Je manque d'éléments pour suggérer des retouches aux niveaux au-dessus. Quoi qu'il en soit les administration régionales ou interdépartementales doivent avoir :

‑ des compétences de gestion ‑ si elles en ont ‑ très précisément définies, ( par opposition aux administrations départementales qui ont une compétence générale et ouverte ) ;

‑ des responsabilités d'animation, de conception, de coordination de nature à encadrer et rabouter les actions départementales.

On aurait ainsi créé les ramifications indispensables à l'action de la D.E.R.P. et ancrées, dans une structure identifiable localement, l'administration de l'environnement chimique, aujourd'hui introuvable.

Les conséquences négatives, sont essentiellement dans un affaiblissement nouveau des D.D.E., D.D.A., D.D.A.S.S., déjà éprouvées par la décentralisation.

Les conséquences positives sont dans la perspective de mettre en place des débouchés, aux agents de corps et d'administrations différents, intéressés et motivés par l'environnement chimique de mettre fin a des situations conflictuelles ou compliquées, d'offrir un interlocuteur unique aux collectivités et aux usagers.

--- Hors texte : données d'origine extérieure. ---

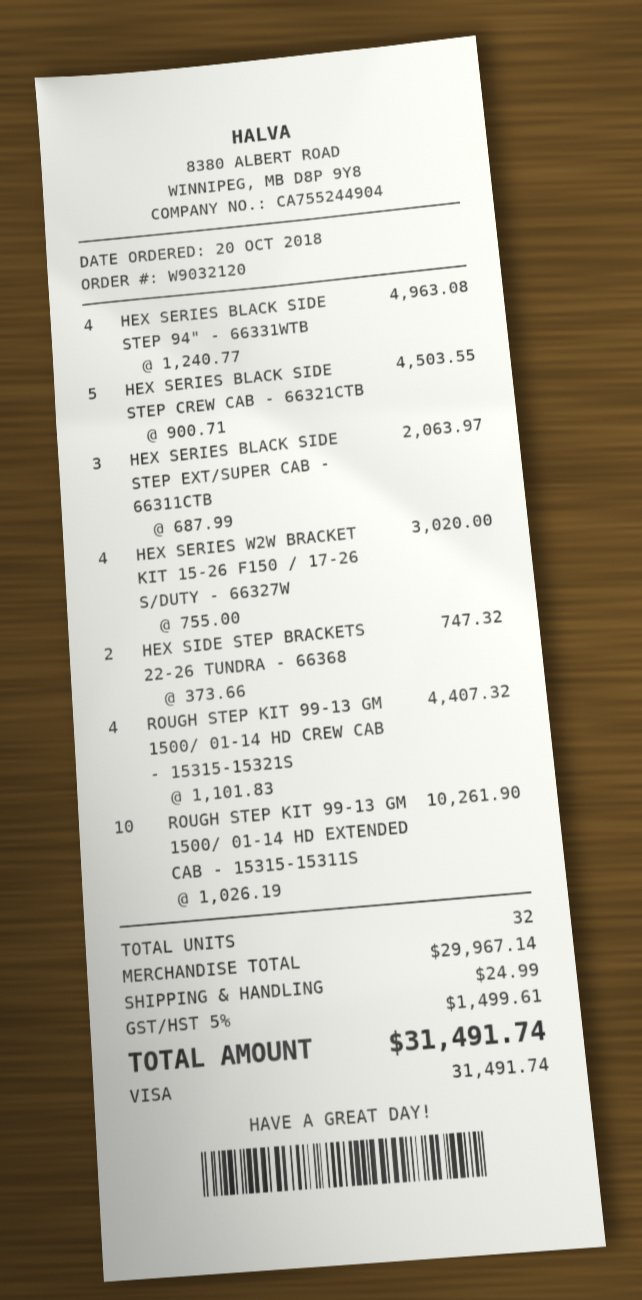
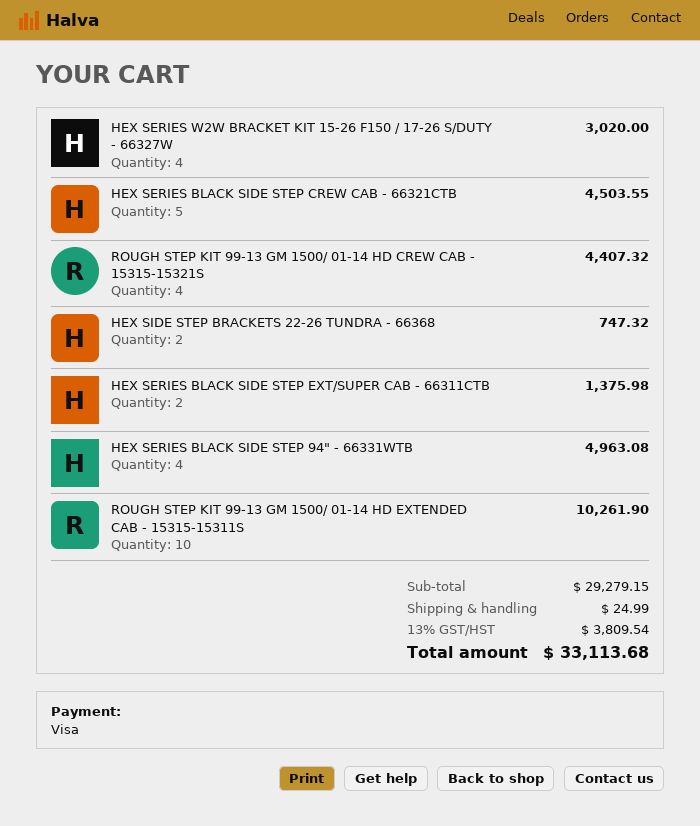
HEX SERIES BLACK SIDE STEP EXT/SUPER CAB - 66311CTB: 3 for 2063.97 -> 2 for 1375.98
subtotal: 29967.14 -> 29279.15
tax: 5% = 1499.61 -> 13% = 3809.54
total: 31491.74 -> 33113.68

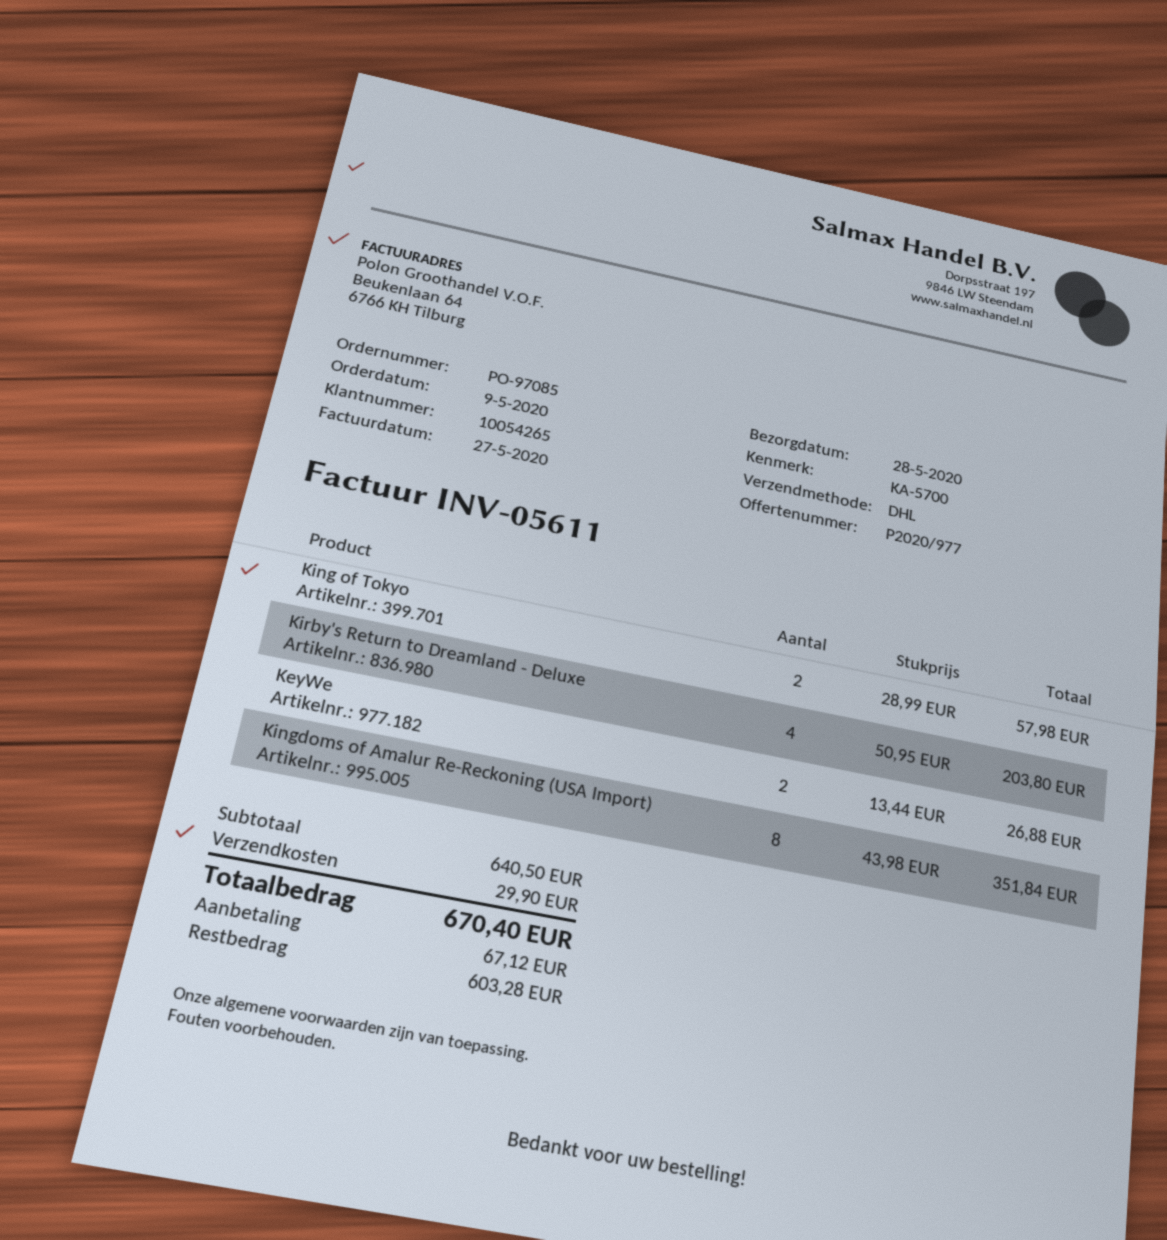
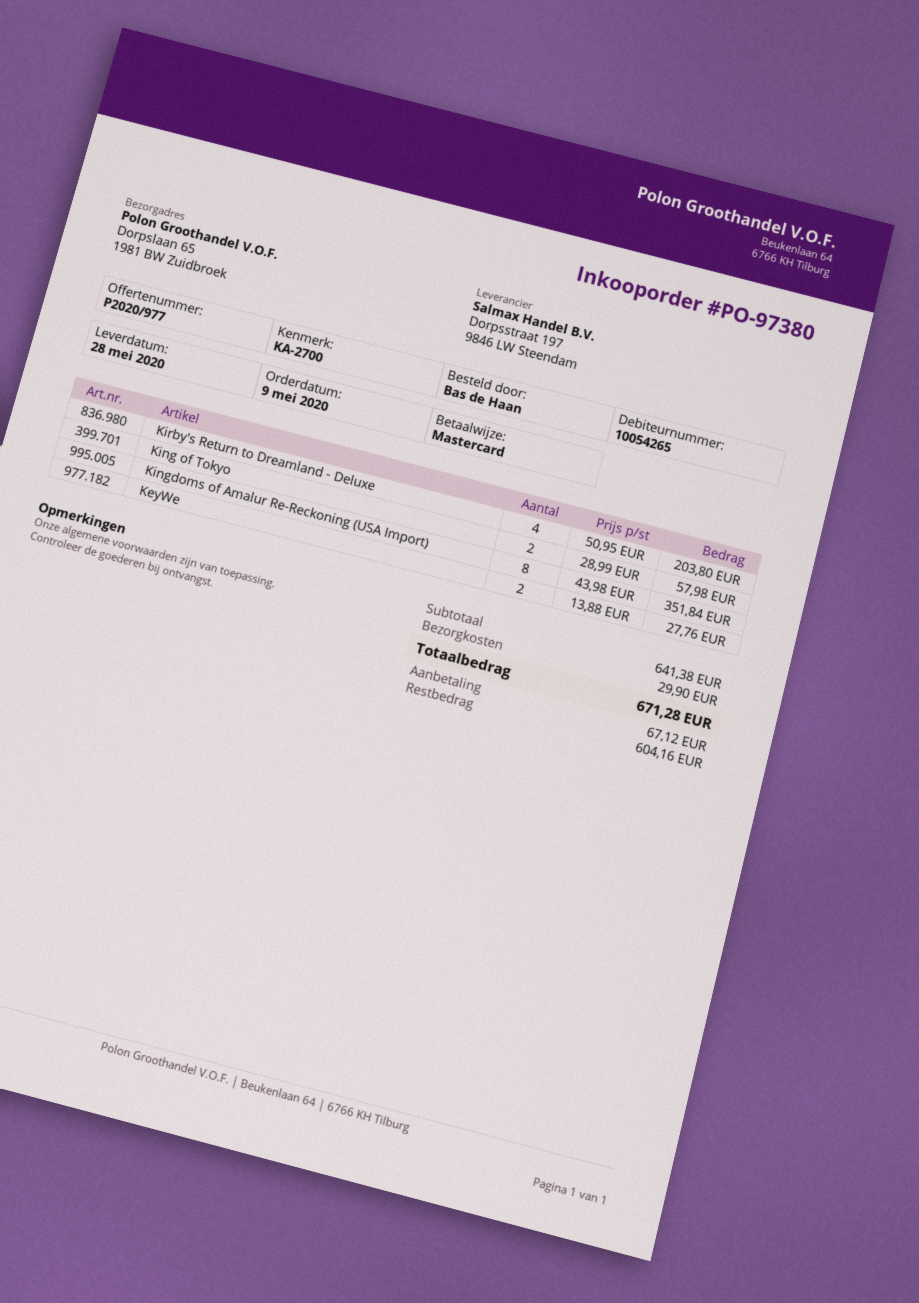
order number: PO-97085 -> PO-97380
reference: KA-5700 -> KA-2700
KeyWe: 2 x 13.44 = 26.88 -> 2 x 13.88 = 27.76
subtotal: 640.50 -> 641.38
total: 670.40 -> 671.28
balance: 603.28 -> 604.16

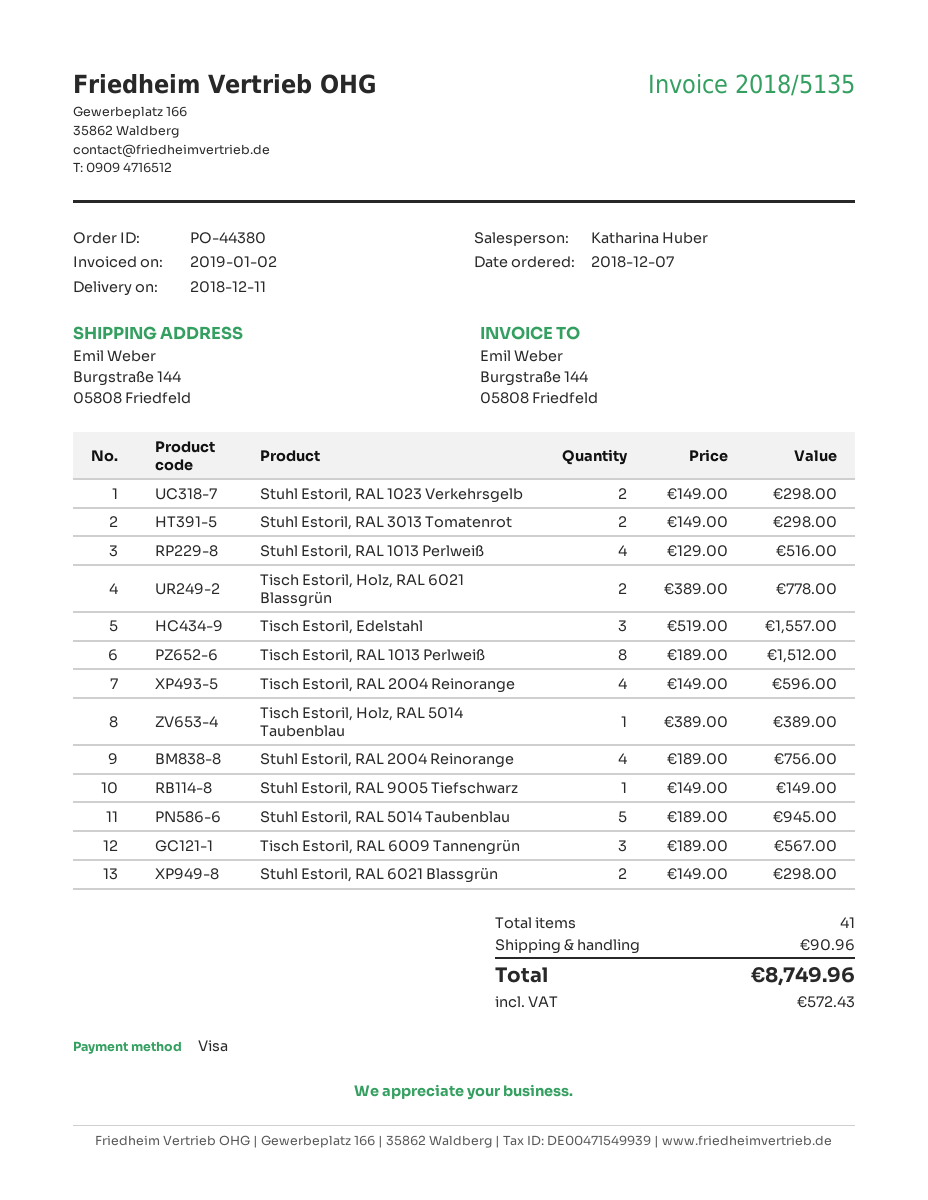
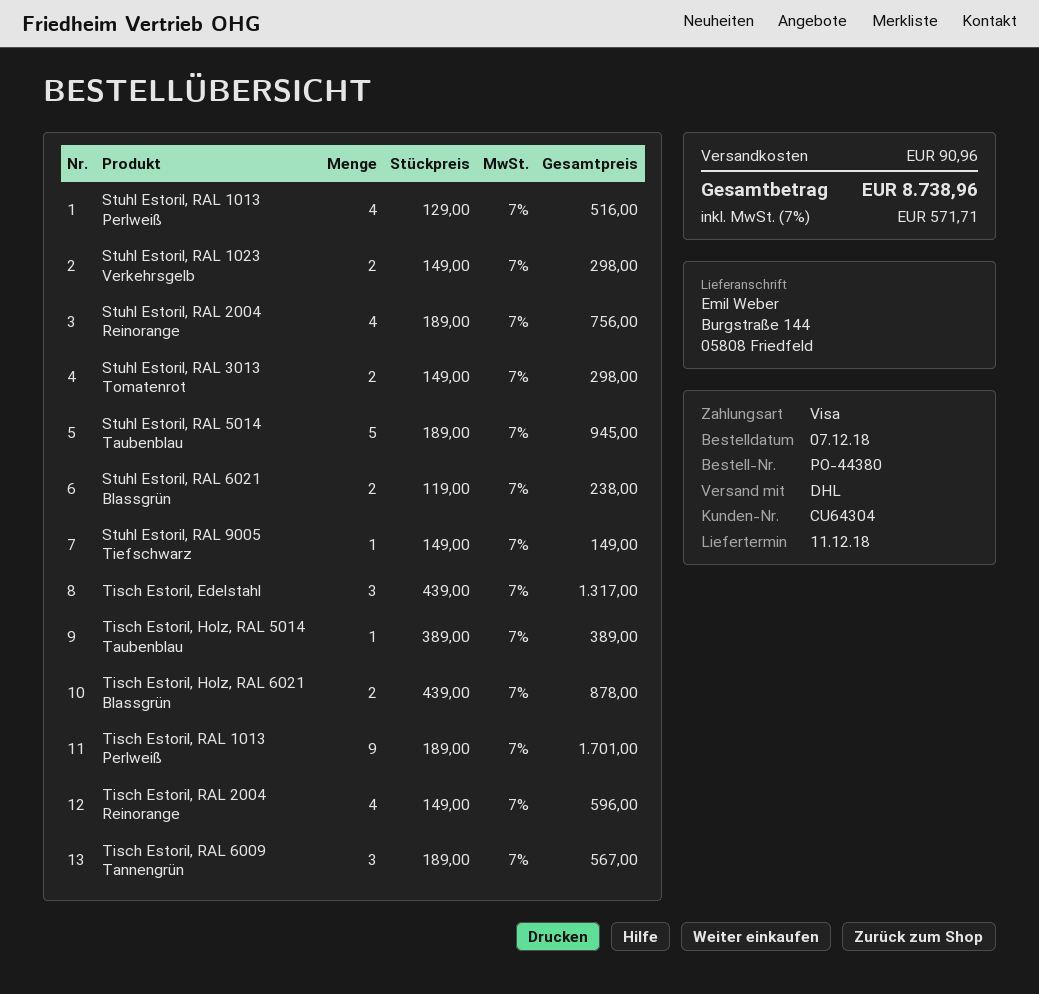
Tisch Estoril, Holz, RAL 6021 Blassgrün: 2 x 389.00 = 778.00 -> 2 x 439.00 = 878.00
Tisch Estoril, Edelstahl: 3 x 519.00 = 1557.00 -> 3 x 439.00 = 1317.00
Tisch Estoril, RAL 1013 Perlweiß: 8 x 189.00 = 1512.00 -> 9 x 189.00 = 1701.00
Stuhl Estoril, RAL 6021 Blassgrün: 2 x 149.00 = 298.00 -> 2 x 119.00 = 238.00
tax: 572.43 -> 571.71
total: 8749.96 -> 8738.96

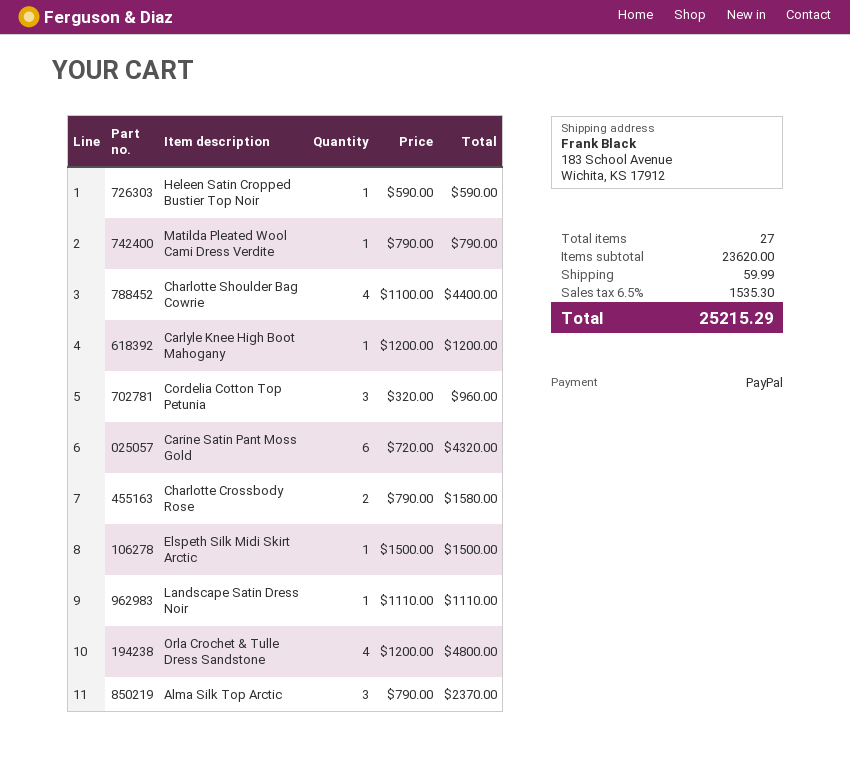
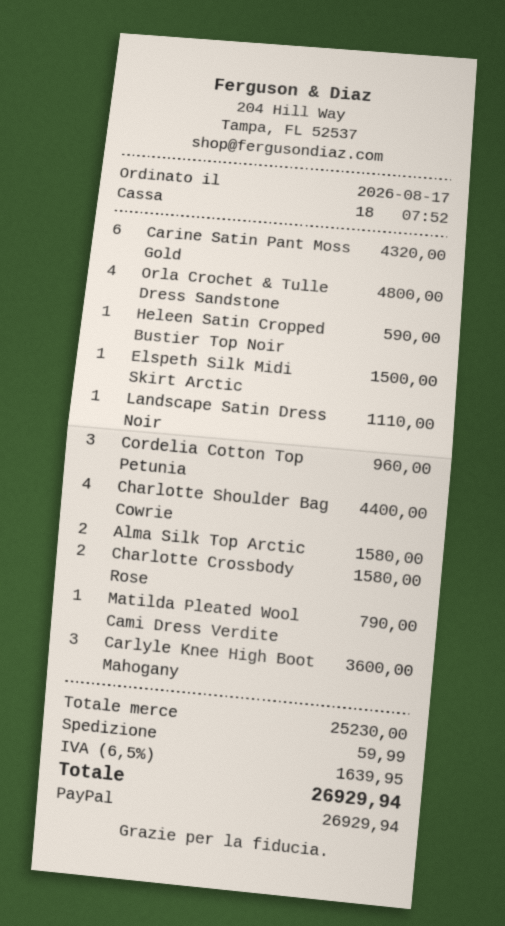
Carlyle Knee High Boot Mahogany: 1 for 1200.00 -> 3 for 3600.00
Alma Silk Top Arctic: 3 for 2370.00 -> 2 for 1580.00
subtotal: 23620.00 -> 25230.00
tax: 6.5% = 1535.30 -> 6.5% = 1639.95
total: 25215.29 -> 26929.94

Les conséquences ‑ neutres mais à assumer ‑ sont aussi dans la gestion des hommes et des moyens de cette nouvelle administration départementale.

 

5. CONCLUSION

Si cette voie mérite d'être mieux dessinée, il faut passer en revue ‑ rapidement mais largement ‑ les différentes configurations locales pour apprécier son réalisme et ses impacts.

Cette revue ne doit pas exclure d'envisager des évolutions, (en vue de renforcer leurs responsabilités, leurs moyens ou leur légitimité), des services extérieurs existants, avec l'arrière pensée que les missions d'Etat, plus encore que dans le passé, ne survivront et ne seront exercées que si ces services conservent ou retrouvent leur individualité et leur personnalité et échappent à la fusion dans un magma d'administration préfectorale privée de toute initiative.